Agent dispatch has a lineage of reversals:

  • ADR 014 adopted google/ax (runtime) + agent-substrate/substrate (warm-pool actor multiplexer). Both were pre-1.0; the homelab would have been their production validation surface.
  • ADR 015 superseded 014 and chose Temporal, on three grounds: the upstreams were too immature, "the substrate abstraction we needed turns out to be smaller than two upstream projects", and (the conclusion this ADR revisits) "multiplexing isn't load-bearing for current workloads" because they were bounded-concurrency batch jobs, never idle actors waiting on events.
  • Temporal was subsequently decommissioned (2026-06-14) and the live agent-job substrate landed on Argo Workflows (monolith-workflows, monolith as control plane via Hera + the K8s API), running batch CronWorkflows (worldcup sim, knowledge-graph jobs).

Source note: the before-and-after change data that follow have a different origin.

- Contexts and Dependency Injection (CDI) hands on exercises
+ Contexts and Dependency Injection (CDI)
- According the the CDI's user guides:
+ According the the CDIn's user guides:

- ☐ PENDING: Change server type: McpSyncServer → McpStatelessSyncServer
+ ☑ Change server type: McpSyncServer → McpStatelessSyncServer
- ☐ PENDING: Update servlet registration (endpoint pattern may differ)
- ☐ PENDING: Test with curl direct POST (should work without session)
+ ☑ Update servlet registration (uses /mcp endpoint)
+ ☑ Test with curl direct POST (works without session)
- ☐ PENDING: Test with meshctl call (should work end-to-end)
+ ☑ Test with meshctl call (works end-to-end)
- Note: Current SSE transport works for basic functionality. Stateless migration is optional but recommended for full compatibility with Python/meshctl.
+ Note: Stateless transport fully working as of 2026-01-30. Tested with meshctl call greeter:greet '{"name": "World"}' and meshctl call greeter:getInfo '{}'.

A new workload now exists that 015's batch-only premise did not anticipate: synchronous, caller-blocked MCP dispatch. A chat or agent issues an MCP call that runs a research agent or executes trusted code, and blocks on the response. The work itself is tens of seconds to a couple of minutes. The pain is not the work; it is the cold pod schedule in front of it: scheduling a pod (and, on a full node, waiting for the cluster autoscaler) adds a large, highly variable latency that a blocked caller feels directly.

Beyond that concrete workload there is an ambition: if dispatch could be made sub-second, it would unlock a much wider class of uses (every chat turn or tool call cheaply spinning isolated compute). That ambition is what forces the hard questions this ADR has to answer honestly, because sub-second collides with two properties of the Argo model: its control-loop latency and, at volume, its etcd write rate.

So the task is to capture the warm-dispatch value without re-adopting the twice-superseded AX/Substrate code, without coupling to a single executor, and without pretending Argo scales to sub-second-at-volume when its storage model says otherwise.


Decision

Three structural decisions, then the two axes that route a job.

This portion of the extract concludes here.